Record extracts START

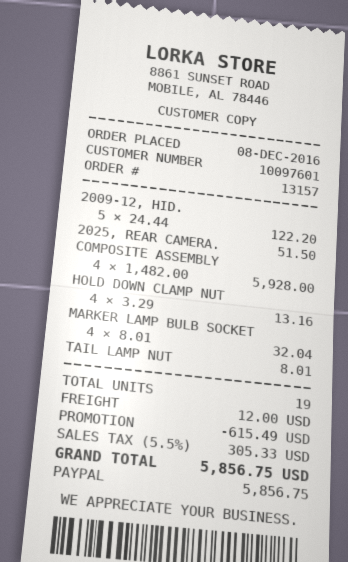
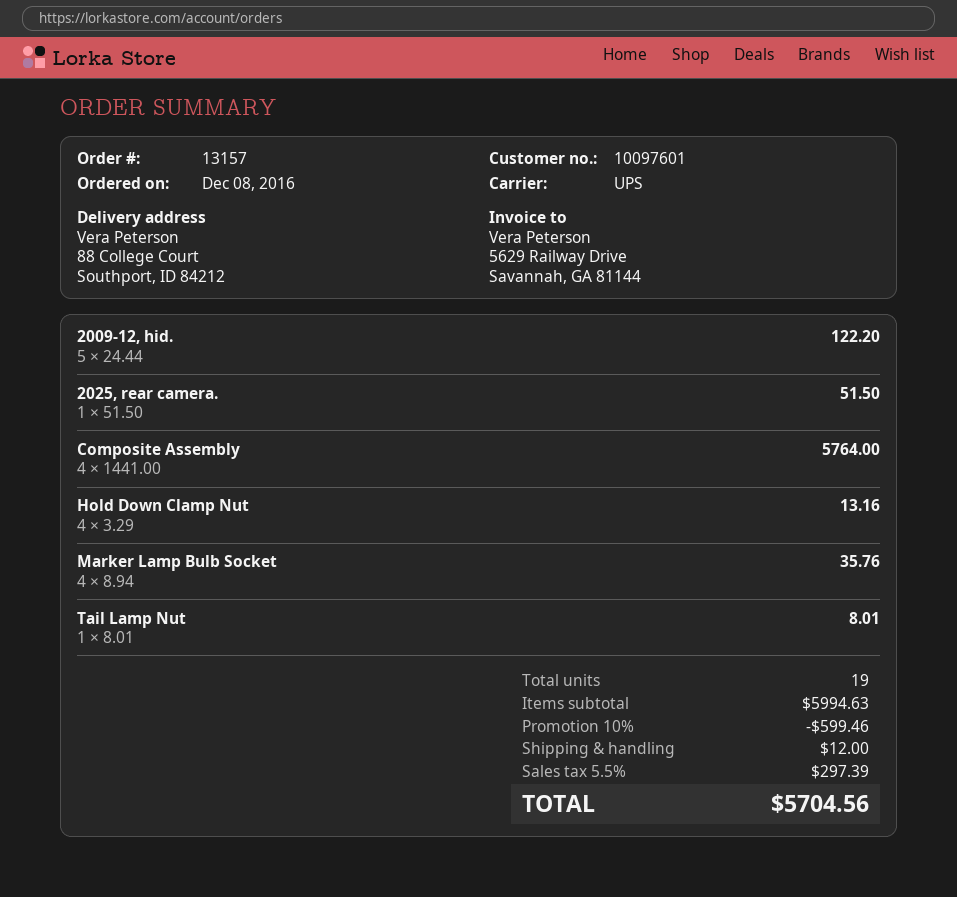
COMPOSITE ASSEMBLY: 4 x 1482.00 = 5928.00 -> 4 x 1441.00 = 5764.00
MARKER LAMP BULB SOCKET: 4 x 8.01 = 32.04 -> 4 x 8.94 = 35.76
discount: 615.49 -> 599.46
tax: 5.5% = 305.33 -> 5.5% = 297.39
total: 5856.75 -> 5704.56

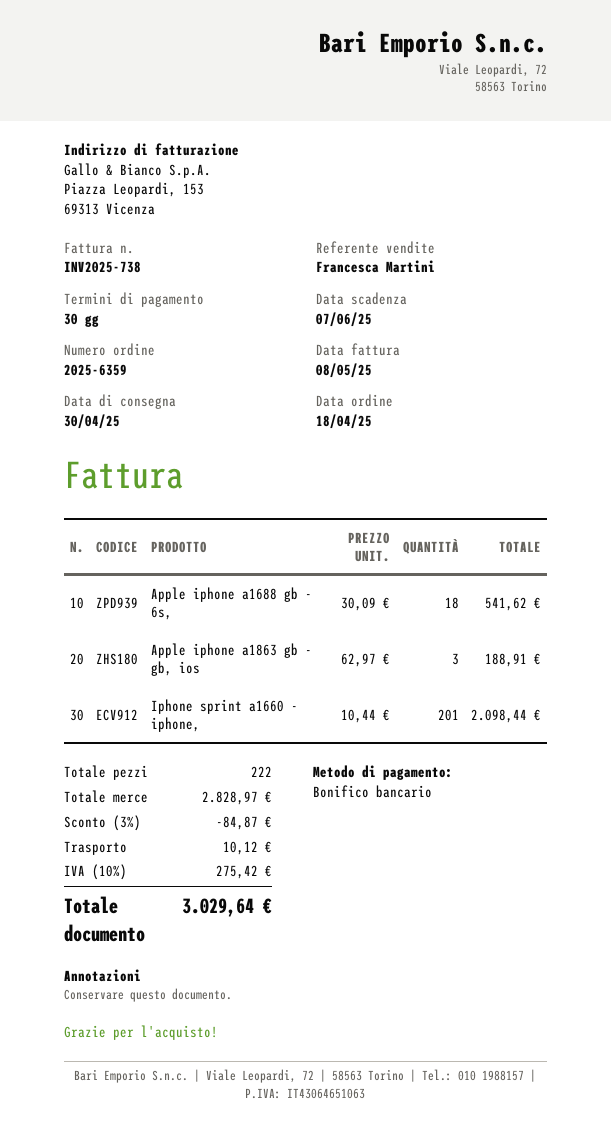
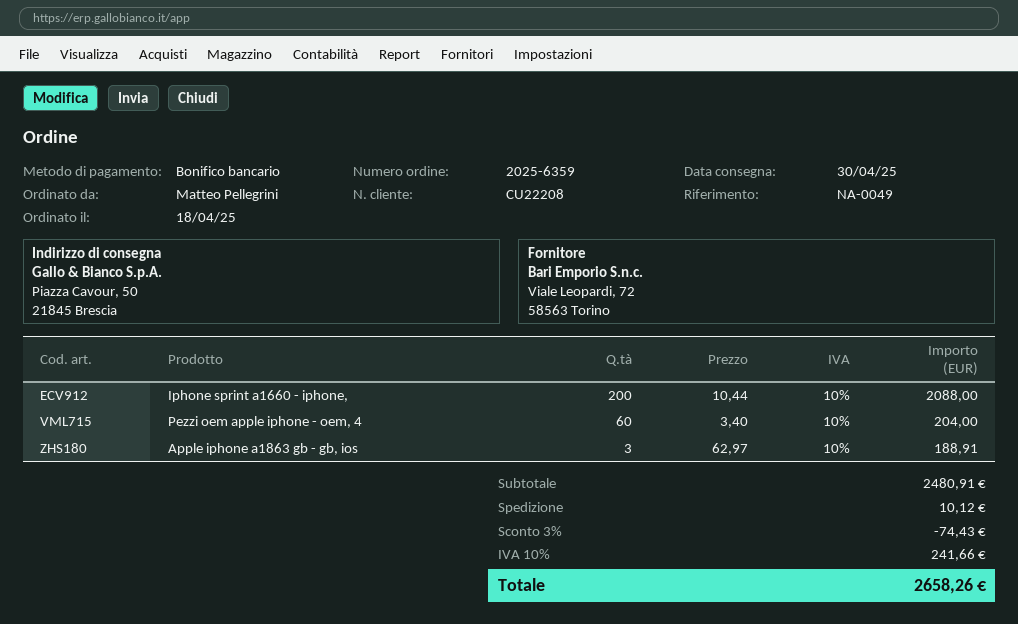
Apple iphone a1688 gb - 6s,: 18 x 30.09 = 541.62 -> none
Iphone sprint a1660 - iphone,: 201 x 10.44 = 2098.44 -> 200 x 10.44 = 2088.00
Pezzi oem apple iphone - oem, 4: none -> 60 x 3.40 = 204.00
subtotal: 2828.97 -> 2480.91
discount: 3% = 84.87 -> 3% = 74.43
tax: 10% = 275.42 -> 10% = 241.66
total: 3029.64 -> 2658.26

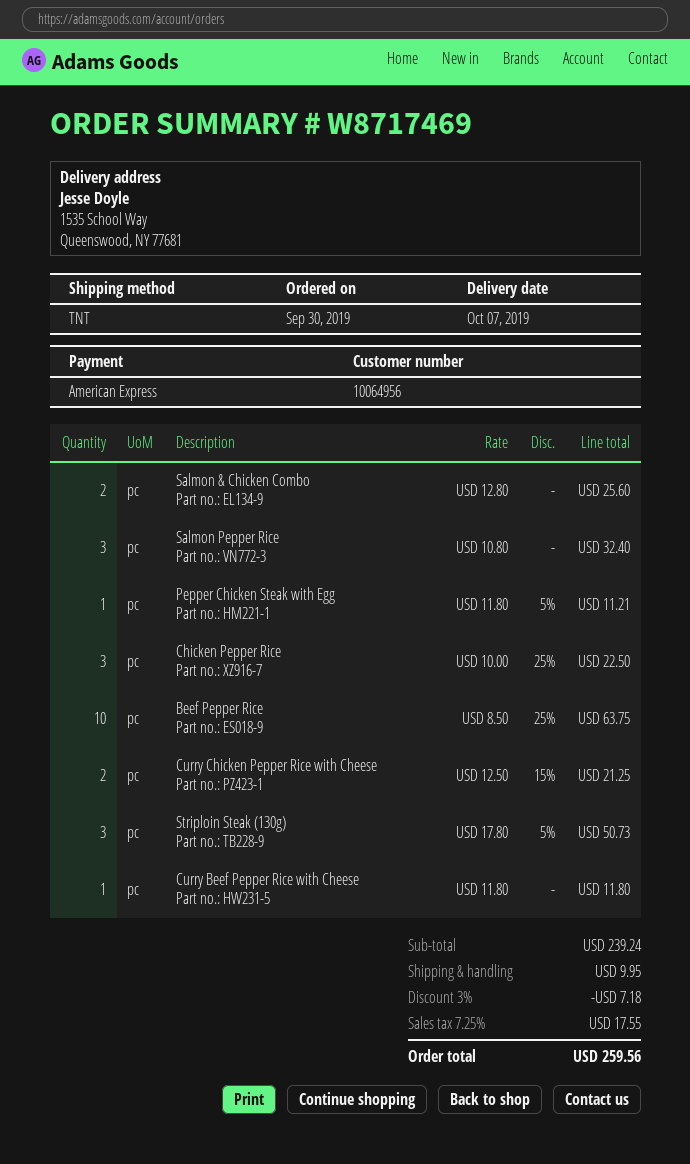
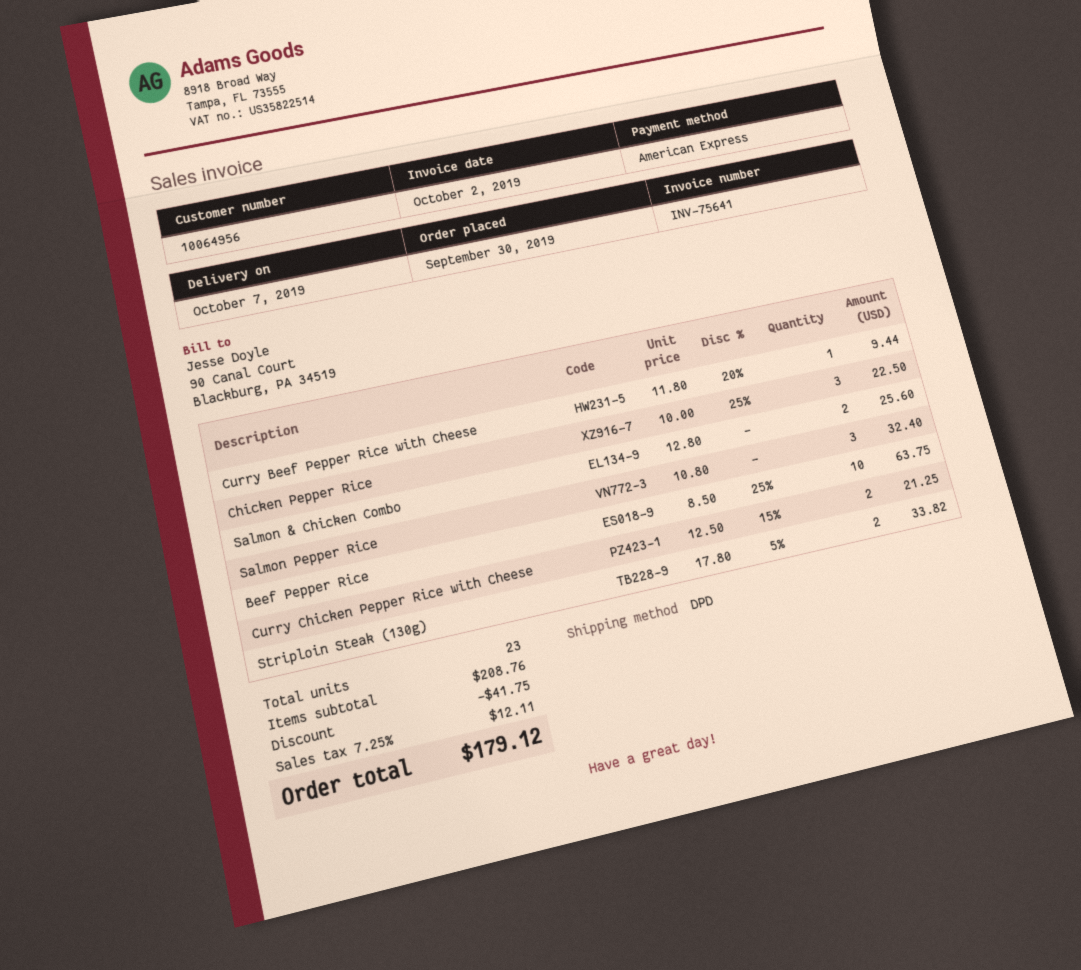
shipping method: TNT -> DPD
Pepper Chicken Steak with Egg: 1 x 11.80 - 5% = 11.21 -> none
Striploin Steak (130g): 3 x 17.80 - 5% = 50.73 -> 2 x 17.80 - 5% = 33.82
Curry Beef Pepper Rice with Cheese: 1 x 11.80 = 11.80 -> 1 x 11.80 - 20% = 9.44
subtotal: 239.24 -> 208.76
discount: 7.18 -> 41.75
shipping: 9.95 -> none
tax: 7.25% = 17.55 -> 7.25% = 12.11
total: 259.56 -> 179.12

Record extracts END

_Exercise directions_
Apart from the images, every line above is to be given again exactly.

_Exercise output_
COMPOSITE ASSEMBLY: 4 x 1482.00 = 5928.00 -> 4 x 1441.00 = 5764.00
MARKER LAMP BULB SOCKET: 4 x 8.01 = 32.04 -> 4 x 8.94 = 35.76
discount: 615.49 -> 599.46
tax: 5.5% = 305.33 -> 5.5% = 297.39
total: 5856.75 -> 5704.56

Apple iphone a1688 gb - 6s,: 18 x 30.09 = 541.62 -> none
Iphone sprint a1660 - iphone,: 201 x 10.44 = 2098.44 -> 200 x 10.44 = 2088.00
Pezzi oem apple iphone - oem, 4: none -> 60 x 3.40 = 204.00
subtotal: 2828.97 -> 2480.91
discount: 3% = 84.87 -> 3% = 74.43
tax: 10% = 275.42 -> 10% = 241.66
total: 3029.64 -> 2658.26

shipping method: TNT -> DPD
Pepper Chicken Steak with Egg: 1 x 11.80 - 5% = 11.21 -> none
Striploin Steak (130g): 3 x 17.80 - 5% = 50.73 -> 2 x 17.80 - 5% = 33.82
Curry Beef Pepper Rice with Cheese: 1 x 11.80 = 11.80 -> 1 x 11.80 - 20% = 9.44
subtotal: 239.24 -> 208.76
discount: 7.18 -> 41.75
shipping: 9.95 -> none
tax: 7.25% = 17.55 -> 7.25% = 12.11
total: 259.56 -> 179.12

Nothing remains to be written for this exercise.